No início desta semana, a AHRESP – Associação da Hotelaria, Restauração e Similares de Portugal reuniu com o Primeiro-Ministro António Costa, o Ministro da Economia e da Transição Digital, Pedro Siza Vieira, a Secretária de Estado de Turismo, Rita Marques, e o Secretário de Estado da Saúde, António Sales para discutir as condições de uma possível reabertura dos estabelecimentos do canal HORECA.

Segundo a informação vinda a público, a AHRESP terá defendido que a reabertura dos sectores que representa dependem de duas condições: da definição de regras específicas nas áreas da saúde, higiene e segurança para clientes, trabalhadores e instalações, bem como de apoios às empresas, particularmente no que diz respeito à manutenção dos postos de trabalho, bem como à compra de equipamentos de protecção individual e medidores de temperatura corporal.

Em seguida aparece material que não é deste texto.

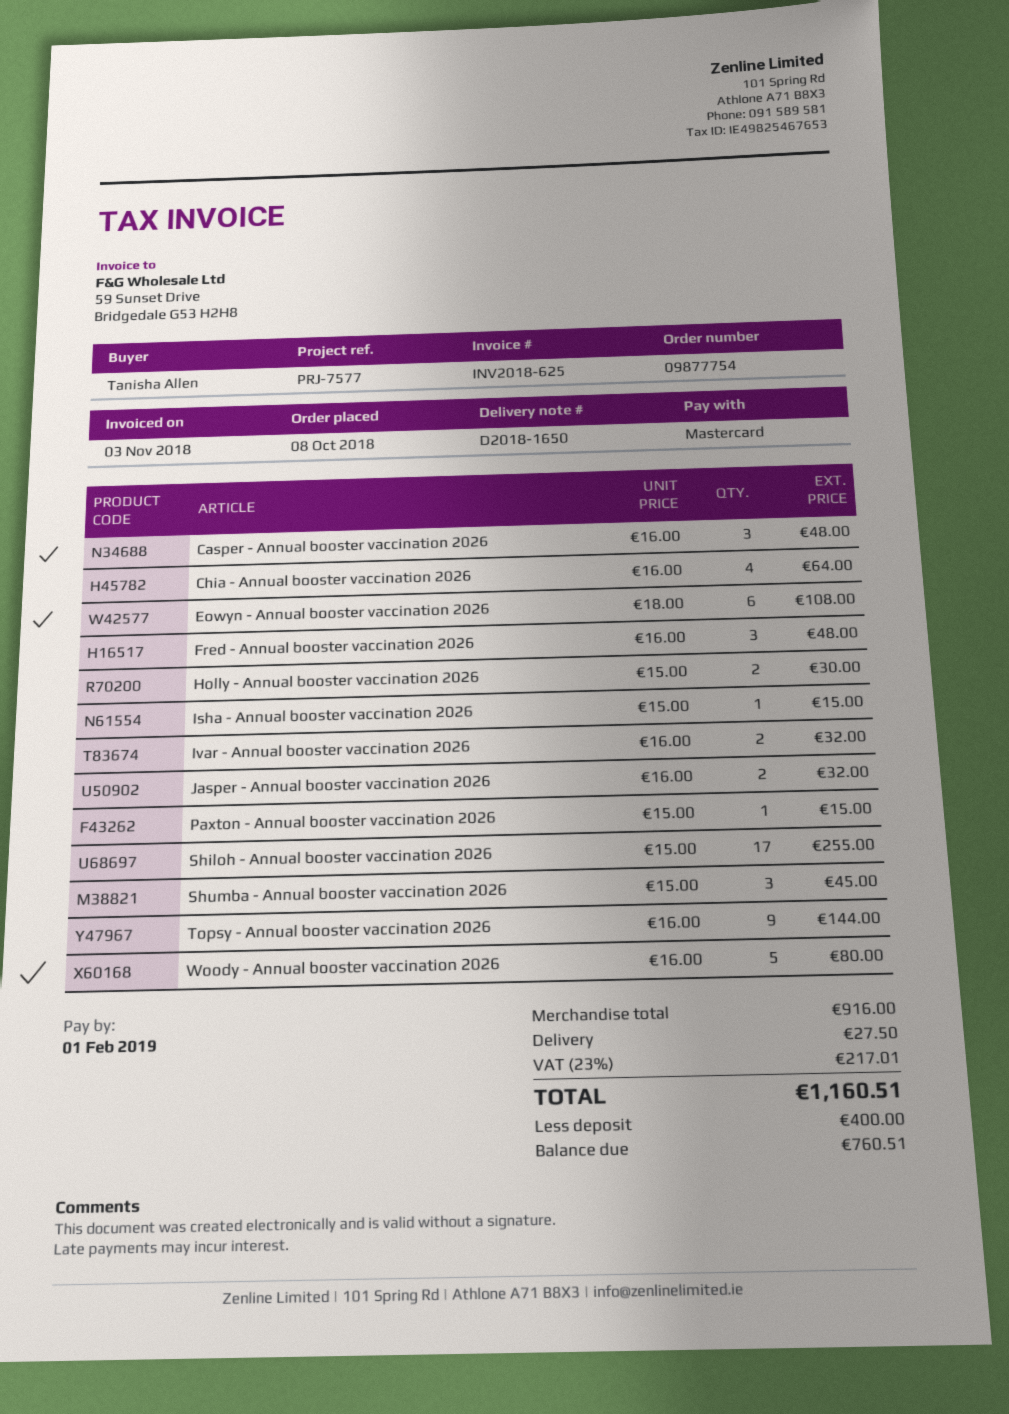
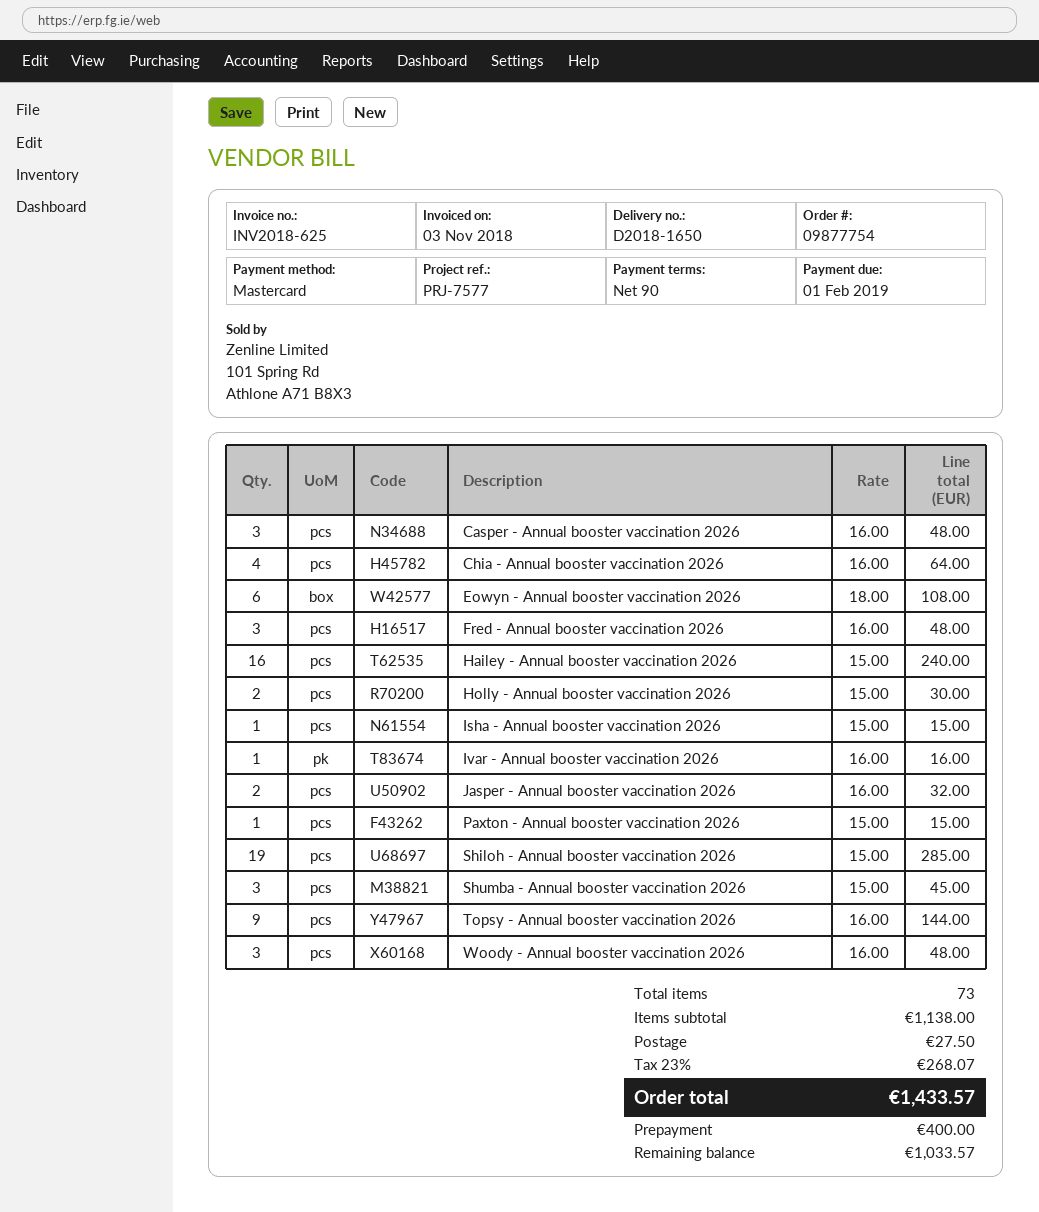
Ivar - Annual booster vaccination 2026: 2 x 16.00 = 32.00 -> 1 x 16.00 = 16.00
Shiloh - Annual booster vaccination 2026: 17 x 15.00 = 255.00 -> 19 x 15.00 = 285.00
Woody - Annual booster vaccination 2026: 5 x 16.00 = 80.00 -> 3 x 16.00 = 48.00
Hailey - Annual booster vaccination 2026: none -> 16 x 15.00 = 240.00
subtotal: 916.00 -> 1138.00
tax: 23% = 217.01 -> 23% = 268.07
total: 1160.51 -> 1433.57
balance: 760.51 -> 1033.57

Ao que sabemos, para transmitir confiança aos consumidores, será criado um selo distintivo, que indicará que as regras de funcionamento estão em conformidade com as disposições legais, suportadas por um Guia de Boas Práticas elaborado pela Associação.

Este Guia será enviado à Secretaria de Estado do Turismo com o objectivo de ser articulado e validado por todas as entidades que têm responsabilidades nestes sectores, como a Autoridade para as Condições do Trabalho (ACT), a Autoridade de Segurança Alimentar e Económica (ASAE) e a Direcção Geral de Saúde (DGS).

De acordo com a AHRESP, o Guia abordará temas como a formação para empresários e trabalhadores; a reorganização dos espaços e capacidade máxima; as regras de controlo de entrada, como a medição de temperatura corporal (colaboradores e clientes); as regras de higiene pessoal; regras de distanciamento social; fardamento e equipamentos de protecção individual (EPI’s); regras de limpeza e desinfecção; preparação e confecção de alimentos; menus e serviço; procedimentos em caso suspeito: zona de isolamento e plano de contingência e requisitos específicos para self-service e buffets, take away, delivery e drive-in.

As medidas de apoio defendidas pela AHRESP são essenciais às empresas, que terão fortes constrangimentos na retoma gradual da sua actividade. Como consequência da redução de facturação na retoma, a Associação considera que estas medidas são fulcrais para a continuidade da actividade das empresas e manutenção dos postos de trabalho.